Jeff Burks turned up an attention-grabbing patent for a camp stool that appears genius, and but I’ve by no means seen an instance within the wild.
Nathaniel Johnson of New York was granted patent 32,698 on July 2, 1861, for utilizing a curious metallic (or wood) orb because the centerpiece of a folding camp stool. In essence, Johnson requires utilizing an iron orb that’s pierced by three rods because the folding mechanism for the stool.
In and of itself, utilizing a sphere isn’t an enchancment. However what Johnson exhibits is that every of the three legs of the stool has a sympathetic spherical recess. This small element permits the legs to shut tighter with out considerably lowering the energy of the legs.
It’s a fairly sensible concept.
The problem, in fact, is in implementing it.

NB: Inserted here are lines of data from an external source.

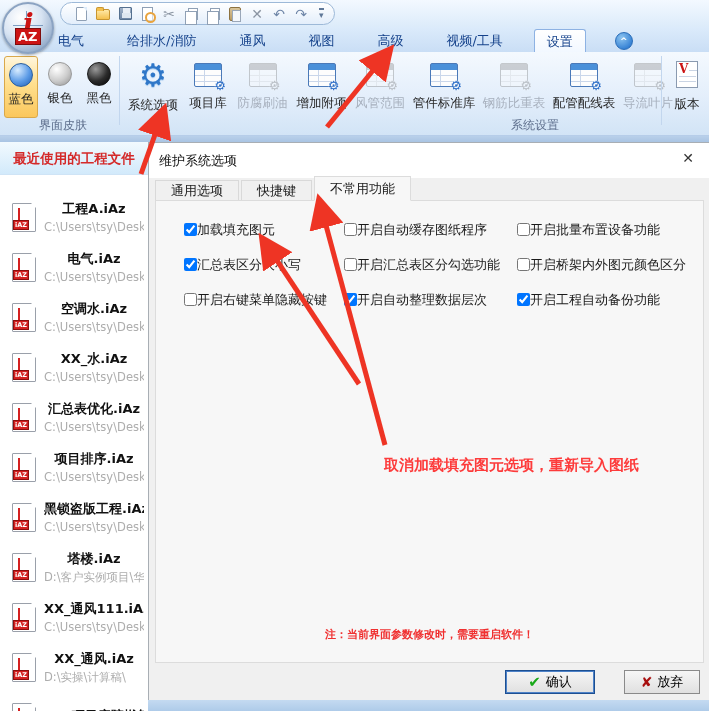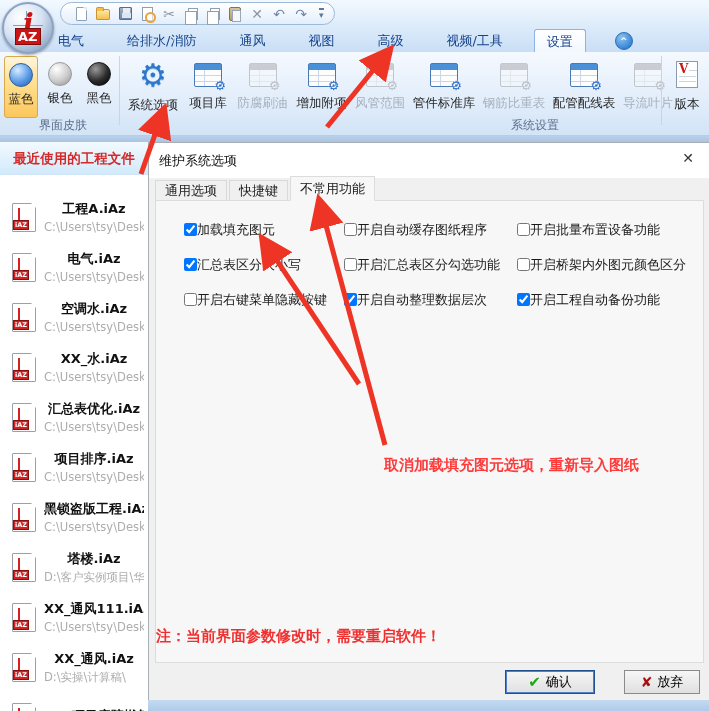--- a/index.html
+++ b/index.html
@@ -105,7 +105,7 @@
   .dlg-title { height:35px; background:#fff; display:flex; align-items:center; padding-left:10px; font-size:13px; color:#111; }
   .dlg-close { position:absolute; right:0; top:0; width:42px; height:30px; text-align:center; line-height:30px; font-size:14px; color:#333; cursor:pointer; }
   .dlg-tabs { position:absolute; left:6px; top:34px; height:24px; display:flex; align-items:flex-end; }
-  .dtab { height:21px; line-height:20px; padding:0 9px; font-size:13px; color:#1a1a1a; background:#f0f0f0; border:1px solid #d9d9d9; border-bottom:none; margin-right:2px; cursor:pointer; }
+  .dtab { height:21px; line-height:20px; padding:0 15px; font-size:13px; color:#1a1a1a; background:#f0f0f0; border:1px solid #d9d9d9; border-bottom:none; margin-right:2px; cursor:pointer; }
   .dtab.active { height:25px; line-height:24px; background:#f7f7f7; border:1px solid #dcdcdc; border-bottom:1px solid #f7f7f7; position:relative; z-index:2; }
   .dlg-page { position:absolute; left:6px; top:57px; width:549px; height:463px; background:#f7f7f7; border:1px solid #dcdcdc; }
 

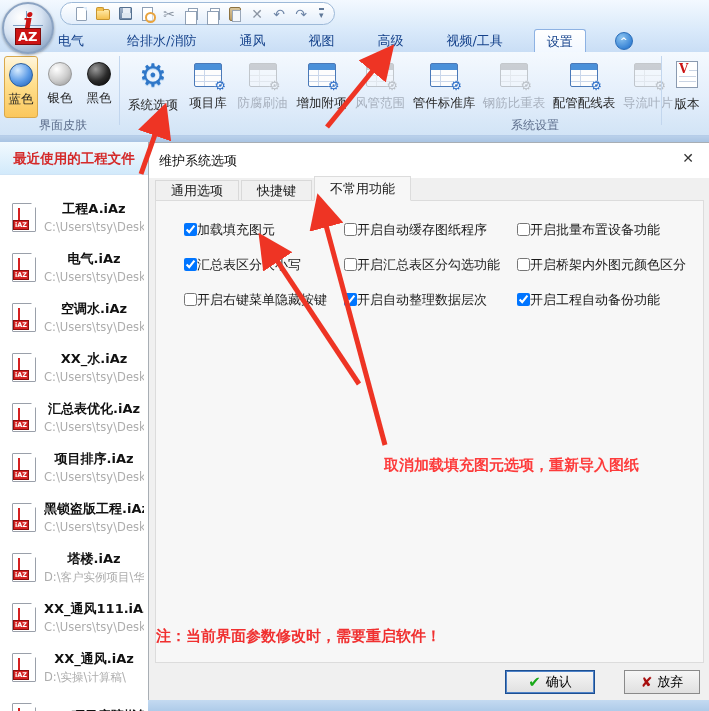--- a/index.html
+++ b/index.html
@@ -115,7 +115,7 @@
   .cb-item label { font-size:13px; color:#1a1a1a; cursor:pointer; }
 
   .annotation { position:absolute; left:228px; top:255px; color:#fd3b3b; font-size:15px; font-weight:bold; white-space:nowrap; }
-  .note { position:absolute; left:0; top:426px; width:100%; text-align:left; color:#f03030; font-size:15px; font-weight:bold; white-space:nowrap; }
+  .note { position:absolute; left:0; top:426px; width:100%; text-align:center; color:#f03030; font-size:11px; font-weight:bold; white-space:nowrap; }
 
   .dlg-footer { position:absolute; left:0; bottom:0; width:100%; height:37px; display:flex; align-items:center; justify-content:flex-end; gap:29px; padding-right:9px; }
   .btn { height:24px; display:flex; align-items:center; justify-content:center; gap:5px; font-size:13px; color:#000; cursor:pointer;

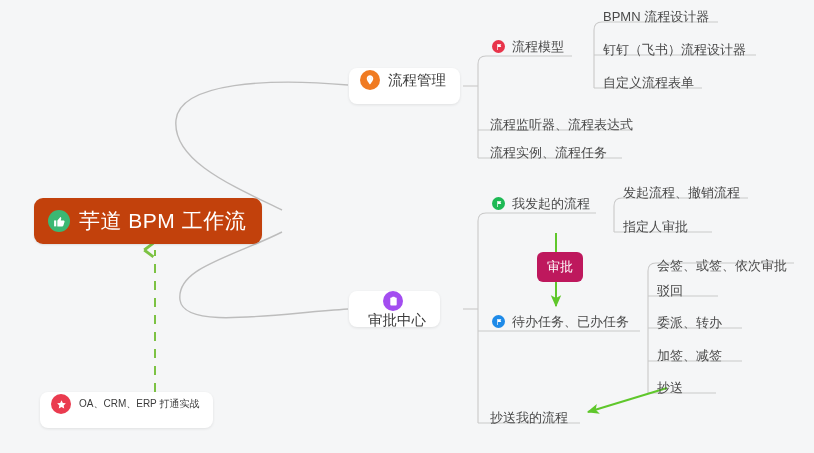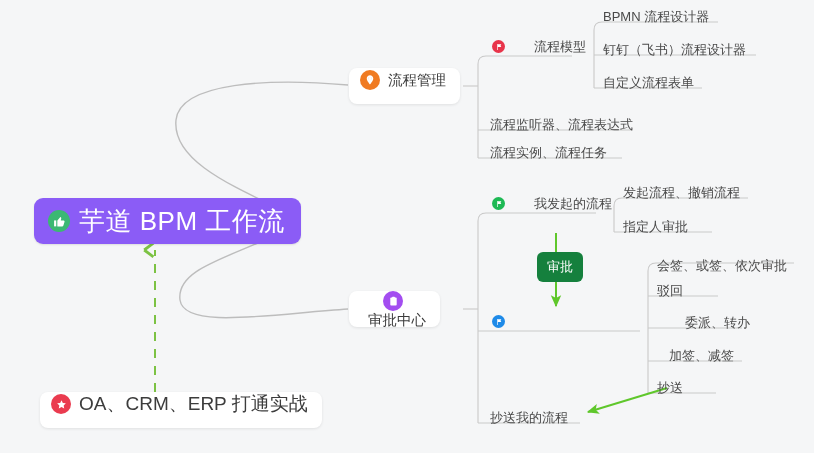--- a/index.html
+++ b/index.html
@@ -74,7 +74,7 @@
     padding-bottom: 3px;
   }
   .leaf .label { line-height: 1; }
-  .leaf.withicon { padding-left: 2px; gap: 22px; }
+  .leaf.withicon { padding-left: 2px; }
   .leaf .label.ml { margin-left: 7px; }
 
   

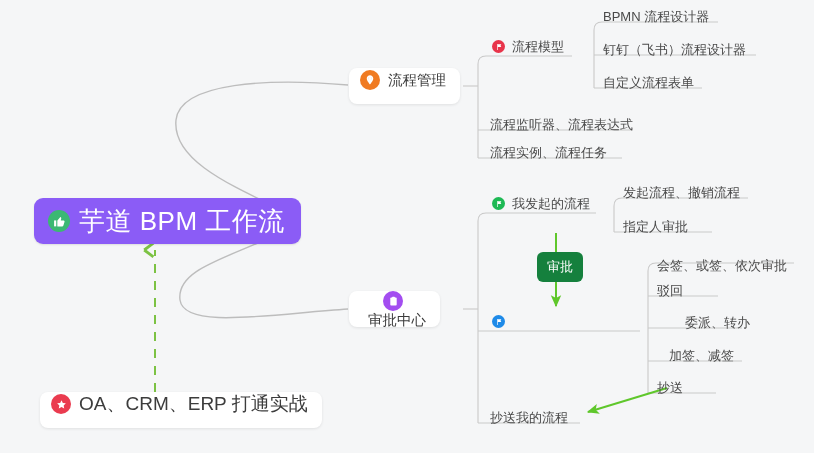--- a/index.html
+++ b/index.html
@@ -38,12 +38,12 @@
 
   
   .root {
-    background: #8b5cf6;
+    background: #c2410c;
     border-radius: 9px;
     padding: 0 16px 0 14px;
     height: 46px;
     color: #ffffff;
-    font-size: 26px;
+    font-size: 21px;
     letter-spacing: .5px;
     box-shadow: 0 1px 2px rgba(0,0,0,.10);
   }

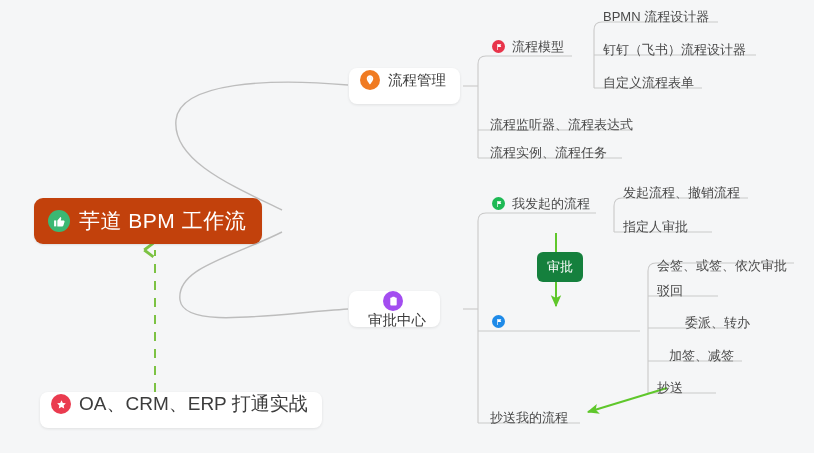--- a/index.html
+++ b/index.html
@@ -79,7 +79,7 @@
 
   
   .pill {
-    background: #15803d;
+    background: #be185d;
     border-radius: 6px;
     height: 30px;
     padding: 0 10px;

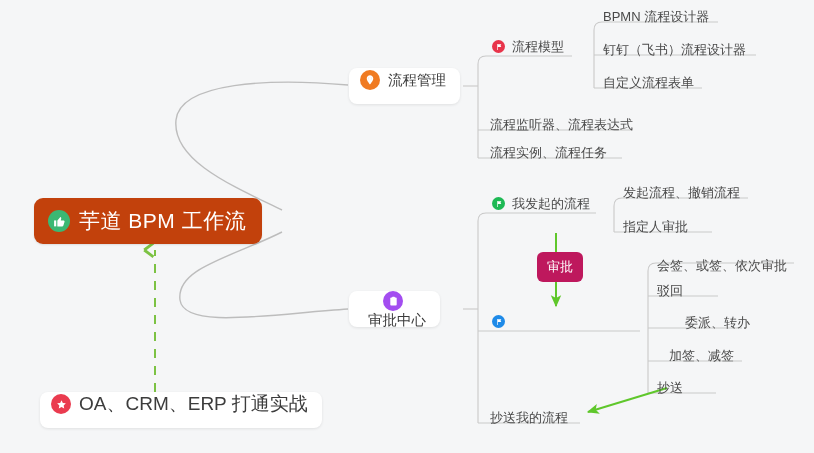--- a/index.html
+++ b/index.html
@@ -247,6 +247,7 @@
         <path d="M8 4h11l-2.5 4L19 12H8z"></path>
       </svg>
     </span>
+    <span class="label ml">待办任务、已办任务</span>
   </div>
 
   <div class="node leaf" style="left:655px; top:248px;text-align:right;">

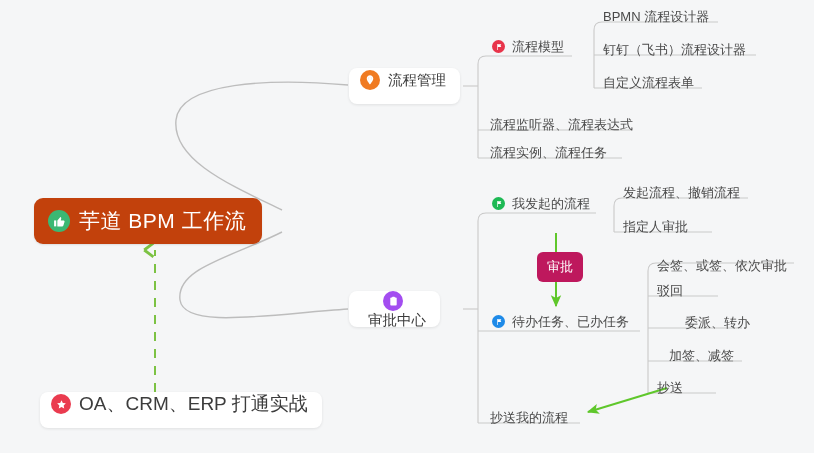--- a/index.html
+++ b/index.html
@@ -256,7 +256,7 @@
   <div class="node leaf" style="left:655px; top:273px;">
     <span class="label">驳回</span>
   </div>
-  <div class="node leaf" style="left:655px; top:305px;margin-left:28px;">
+  <div class="node leaf" style="left:655px; top:305px;">
     <span class="label">委派、转办</span>
   </div>
   <div class="node leaf" style="left:655px; top:338px;margin-left:12px;">

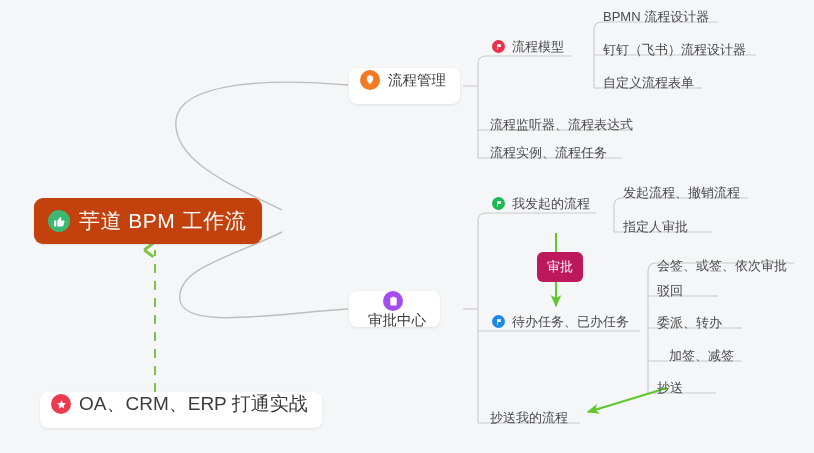--- a/index.html
+++ b/index.html
@@ -259,7 +259,7 @@
   <div class="node leaf" style="left:655px; top:305px;">
     <span class="label">委派、转办</span>
   </div>
-  <div class="node leaf" style="left:655px; top:338px;margin-left:12px;">
+  <div class="node leaf" style="left:655px; top:338px;">
     <span class="label">加签、减签</span>
   </div>
   <div class="node leaf" style="left:655px; top:370px;">

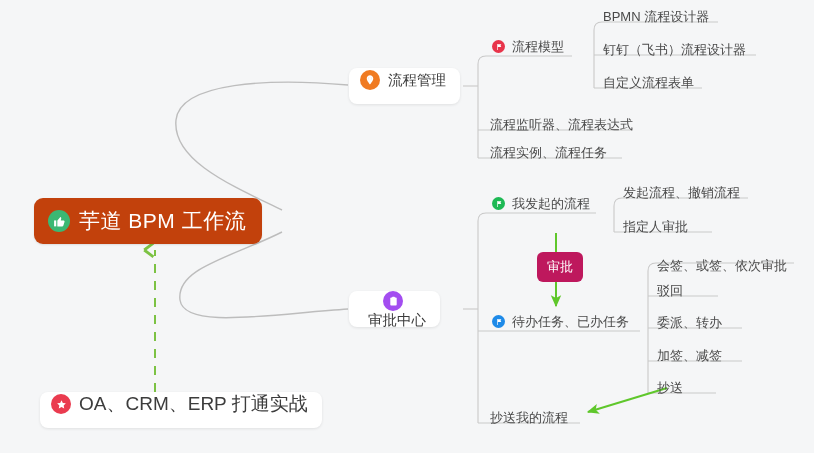--- a/index.html
+++ b/index.html
@@ -62,7 +62,7 @@
   .card .label { margin-left: 8px; }
 
   
-  .card.wide { height: 36px; font-size: 19px; }
+  .card.wide { height: 36px; font-size: 10px; }
 
   
   .leaf {

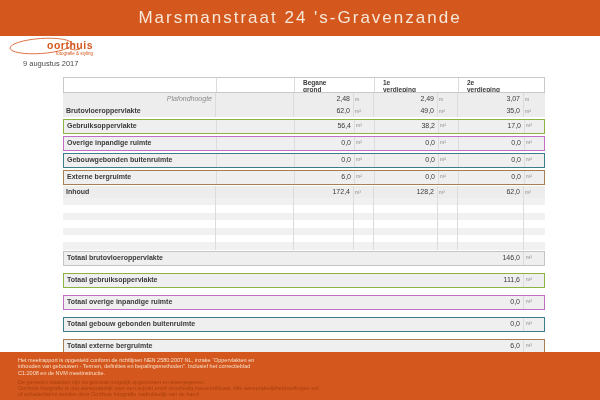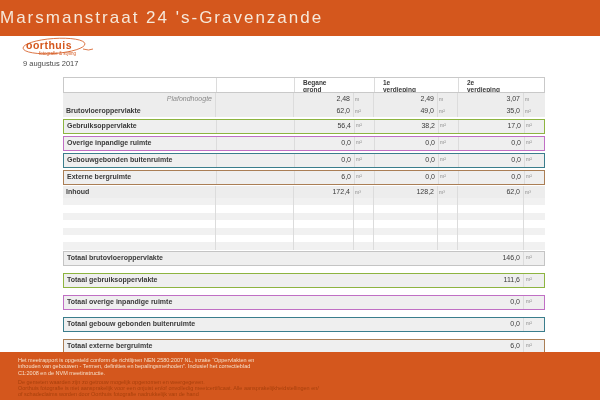--- a/index.html
+++ b/index.html
@@ -8,7 +8,7 @@
 
   
   .header-bar{position:absolute;top:0;left:0;width:600px;height:36px;background:var(--orange);
-              display:flex;align-items:center;justify-content:flex-start;}
+              display:flex;align-items:center;justify-content:center;}
   .title{color:var(--title_text);font-size:17px;letter-spacing:2px;}
 
   

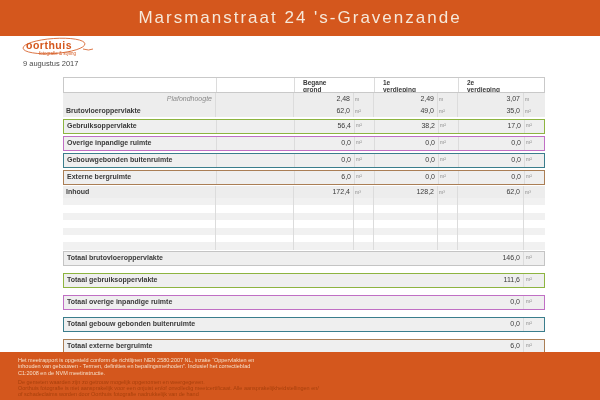--- a/index.html
+++ b/index.html
@@ -12,7 +12,7 @@
   .title{color:var(--title_text);font-size:17px;letter-spacing:2px;}
 
   
-  .logo{position:absolute;top:39px;left:26px;width:80px;height:24px;}
+  .logo{position:absolute;top:39px;left:13px;width:80px;height:24px;text-align:right;}
   .logo-swirl{position:absolute;top:-3px;left:-5px;}
   .logo-text{position:relative;color:var(--orange);font-size:10.5px;font-weight:bold;letter-spacing:.5px;}
   .logo-tagline{position:relative;color:var(--orange);font-size:4.5px;margin:0 0 0 13px;}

I’ll grant {that a} machinist of common intelligence might create the orb with the three threaded posts. However creating the spherical recess within the legs could be a trick with off-the rack tooling. I don’t know of many drill bits which have a spherical slicing floor. Some router bits do. However then you definately’d should comply with that difficult operation by drilling a superbly positioned gap for the rod of the {hardware}.
I can visualize a drill bit that will reduce the outlet and sphere in a single go, however that bit doesn’t exist (so far as I do know).
So this one will get filed within the “cool, sometime” folder.
This has infected my lust to construct some extra marketing campaign stools from the leather-based and wooden scraps in my basement. And to dream of excellent spheres.